Building AI Agents with Next.js API Routes: Full-Stack Agent Applications

Why Next.js for AI Agent Applications

Next.js provides the rare combination of a React frontend, a server-side API layer, and deployment infrastructure in a single framework. For AI agent applications, this means you can define your agent logic in API routes, stream responses to React components, and deploy everything as one unit — no separate backend service required.

The App Router's route handlers, combined with the Vercel AI SDK or raw streaming APIs, make Next.js one of the fastest paths from idea to deployed agent application.

Basic Agent API Route

Create a route handler that processes messages and returns agent responses:

// app/api/agent/route.ts
import { NextRequest, NextResponse } from "next/server";
import OpenAI from "openai";

const client = new OpenAI({ apiKey: process.env.OPENAI_API_KEY });

export async function POST(req: NextRequest) {
  const { messages, threadId } = await req.json();

  if (!messages || !Array.isArray(messages)) {
    return NextResponse.json(
      { error: "messages array is required" },
      { status: 400 }
    );
  }

  const completion = await client.chat.completions.create({
    model: "gpt-4o",
    messages: [
      { role: "system", content: "You are a helpful assistant." },
      ...messages,
    ],
  });

  return NextResponse.json({
    message: completion.choices[0].message,
    usage: completion.usage,
  });
}

Streaming Responses from API Routes

For real-time UIs, stream tokens instead of waiting for the full response:

// app/api/agent/stream/route.ts
import { NextRequest } from "next/server";
import OpenAI from "openai";

const client = new OpenAI({ apiKey: process.env.OPENAI_API_KEY });

export async function POST(req: NextRequest) {
  const { messages } = await req.json();

  const stream = await client.chat.completions.create({
    model: "gpt-4o",
    messages,
    stream: true,
  });

  const encoder = new TextEncoder();

  const readable = new ReadableStream({
    async start(controller) {
      for await (const chunk of stream) {
        const text = chunk.choices[0]?.delta?.content;
        if (text) {
          controller.enqueue(
            encoder.encode(`data: ${JSON.stringify({ text })}

`)
          );
        }
      }
      controller.enqueue(encoder.encode("data: [DONE]

"));
      controller.close();
    },
  });

  return new Response(readable, {
    headers: {
      "Content-Type": "text/event-stream",
      "Cache-Control": "no-cache",
      Connection: "keep-alive",
    },
  });
}

This implements Server-Sent Events (SSE) manually.
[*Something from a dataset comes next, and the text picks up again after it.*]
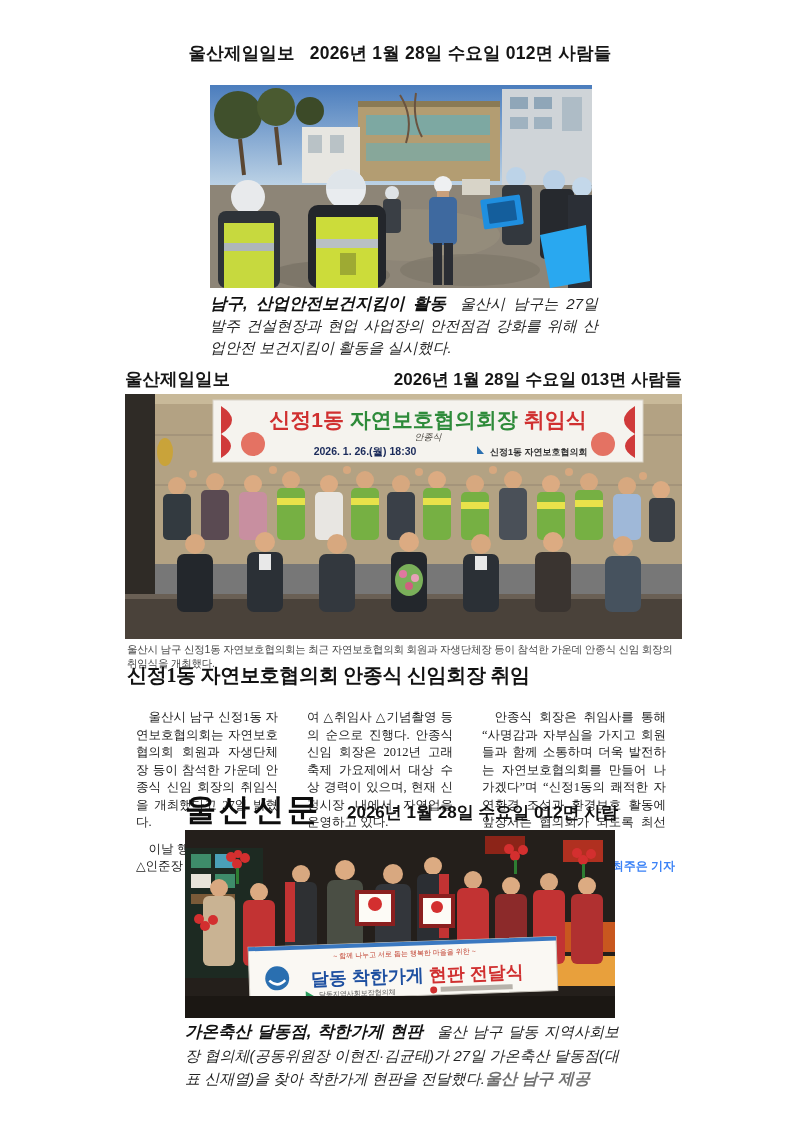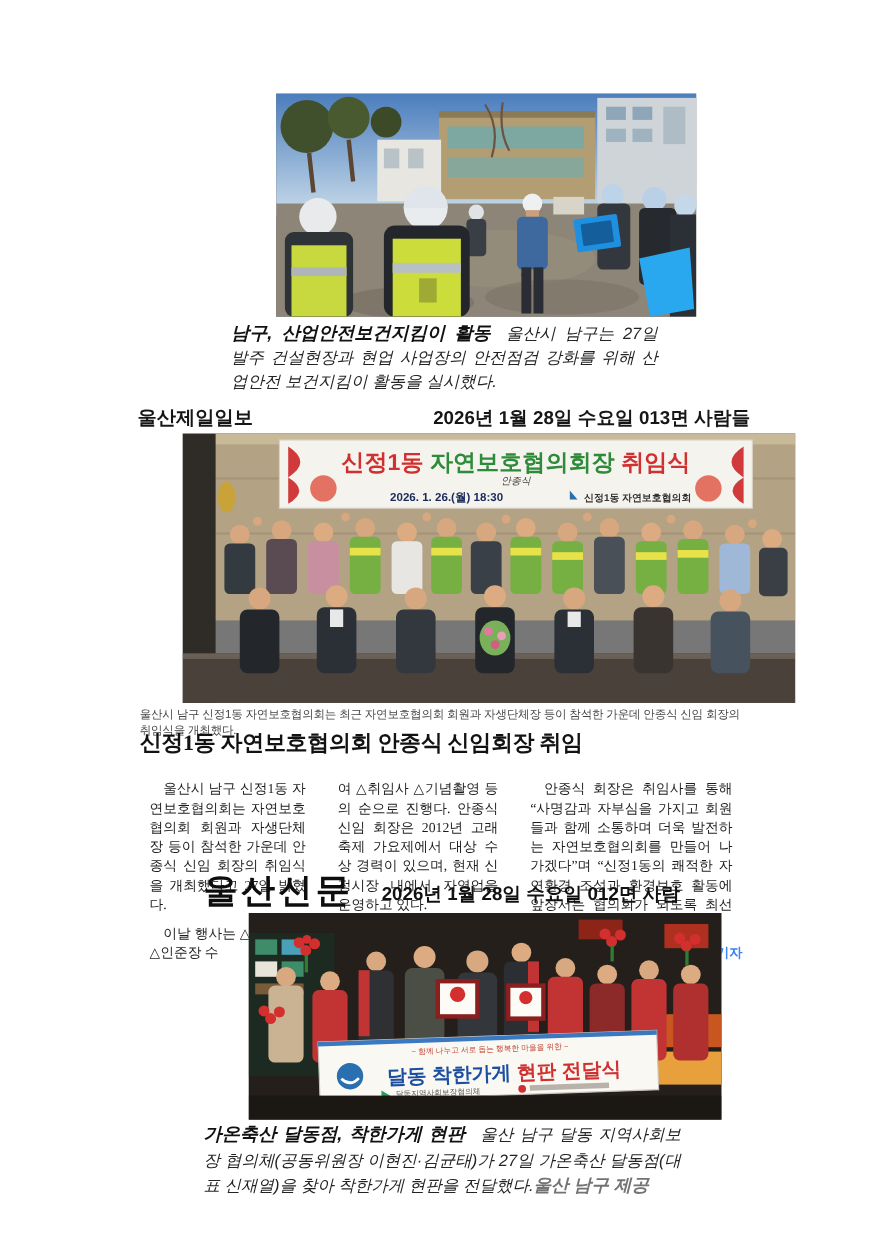"울산제일일보 2026년 1월 28일 수요일" div.hdr1 { html: none -> <div> <span>울산제일일보</span><span> </span><span>2026년 1월 28일 수요일 012면 사람들</span> </div> }
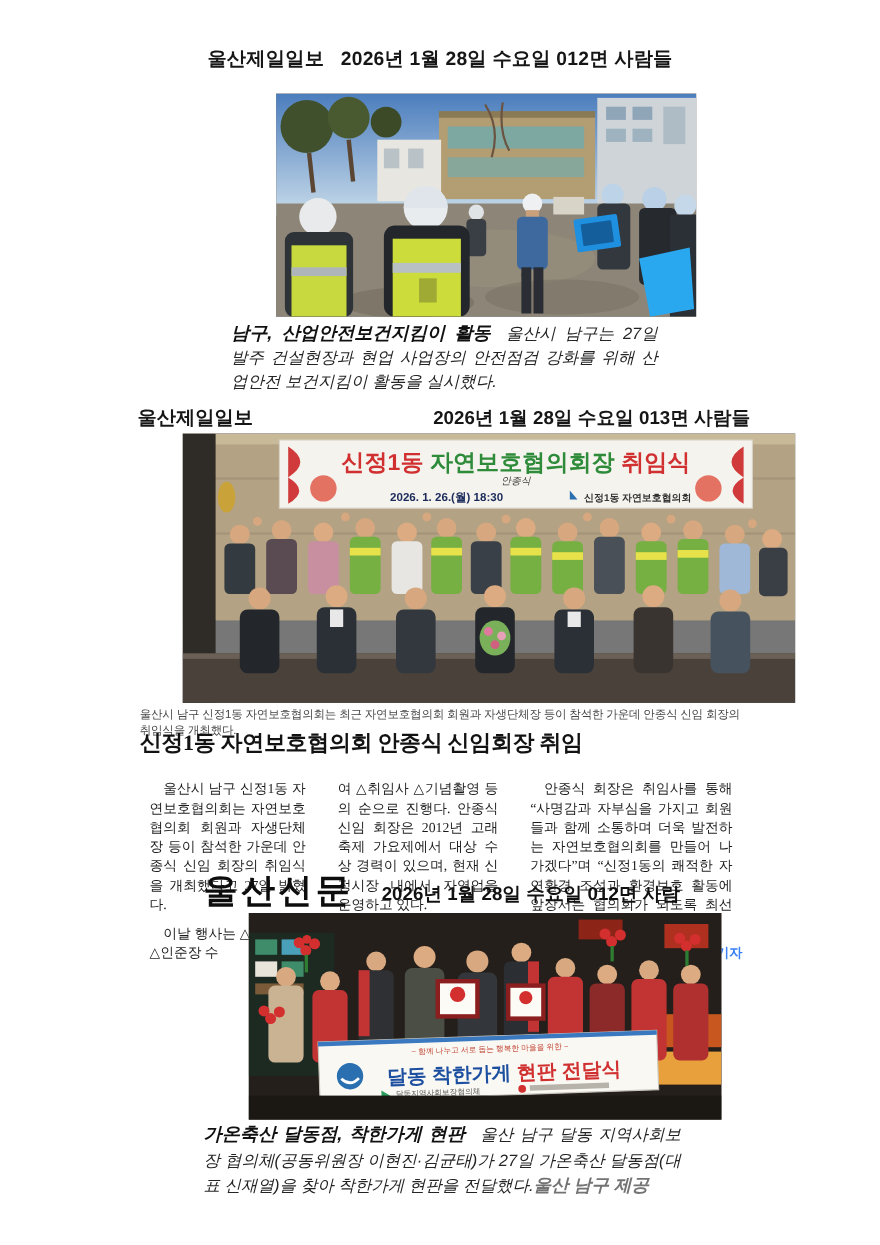"신정1동 자연보호협의회장 취임식" .photo { margin-left: 41px -> none }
The client connects to this endpoint and receives tokens as they arrive from the LLM.

Authentication Middleware

Protect your agent endpoints with middleware that validates session tokens:

// middleware.ts
import { NextResponse } from "next/server";
import type { NextRequest } from "next/server";

export function middleware(request: NextRequest) {
  if (request.nextUrl.pathname.startsWith("/api/agent")) {
    const authHeader = request.headers.get("authorization");

    if (!authHeader?.startsWith("Bearer ")) {
      return NextResponse.json(
        { error: "Authentication required" },
        { status: 401 }
      );
    }

    // Validate the token (JWT verification, database lookup, etc.)
    const token = authHeader.slice(7);
    // Add your token validation logic here
  }

  return NextResponse.next();
}

export const config = {
  matcher: "/api/agent/:path*",
};

Conversation Persistence

Store conversation history so users can resume sessions:

See AI Voice Agents Handle Real Calls

Book a free demo or calculate how much you can save with AI voice automation.

Book a Demo ROI Calculator

// app/api/agent/route.ts
import { prisma } from "@/lib/prisma";

export async function POST(req: NextRequest) {
  const { message, conversationId } = await req.json();
  const userId = req.headers.get("x-user-id")!;

  // Load or create conversation
  let conversation = conversationId
    ? await prisma.conversation.findUnique({
        where: { id: conversationId, userId },
        include: { messages: { orderBy: { createdAt: "asc" } } },
      })
    : await prisma.conversation.create({
        data: { userId },
        include: { messages: true },
      });

  if (!conversation) {
    return NextResponse.json({ error: "Not found" }, { status: 404 });
  }

  // Build messages array from history
  const chatMessages = conversation.messages.map((m) => ({
    role: m.role as "user" | "assistant",
    content: m.content,
  }));
  chatMessages.push({ role: "user", content: message });

  // Call LLM
  const completion = await client.chat.completions.create({
    model: "gpt-4o",
    messages: [
      { role: "system", content: "You are a helpful assistant." },
      ...chatMessages,
    ],
  });

  const reply = completion.choices[0].message.content ?? "";

  // Persist both messages
  await prisma.message.createMany({
    data: [
      { conversationId: conversation.id, role: "user", content: message },
      { conversationId: conversation.id, role: "assistant", content: reply },
    ],
  });

  return NextResponse.json({
    conversationId: conversation.id,
    reply,
  });
}

Rate Limiting

Protect your agent endpoint from abuse:

// lib/rate-limit.ts
const rateLimitMap = new Map<string, { count: number; resetTime: number }>();

export function checkRateLimit(
  userId: string,
  maxRequests: number = 20,
  windowMs: number = 60_000
): boolean {
  const now = Date.now();
  const entry = rateLimitMap.get(userId);

  if (!entry || now > entry.resetTime) {
    rateLimitMap.set(userId, { count: 1, resetTime: now + windowMs });
    return true;
  }

  if (entry.count >= maxRequests) {
    return false;
  }

  entry.count++;
  return true;
}

Use it in your route handler:

if (!checkRateLimit(userId)) {
  return NextResponse.json(
    { error: "Rate limit exceeded. Try again in a minute." },
    { status: 429 }
  );
}

Edge Runtime Considerations

Next.js route handlers can run on the Edge Runtime for lower latency. However, agents often need Node.js APIs (database drivers, file system access). Use edge selectively:

// This route can run on edge — it only calls external APIs
export const runtime = "edge";

export async function POST(req: Request) {
  // OpenAI SDK works on edge
  const stream = await client.chat.completions.create({
    model: "gpt-4o",
    messages: await req.json().then((b) => b.messages),
    stream: true,
  });
  // ...stream response
}

For routes that need Prisma, Redis, or other Node.js-dependent libraries, keep the default Node.js runtime.

FAQ

Should I use API routes or Server Actions for AI agents?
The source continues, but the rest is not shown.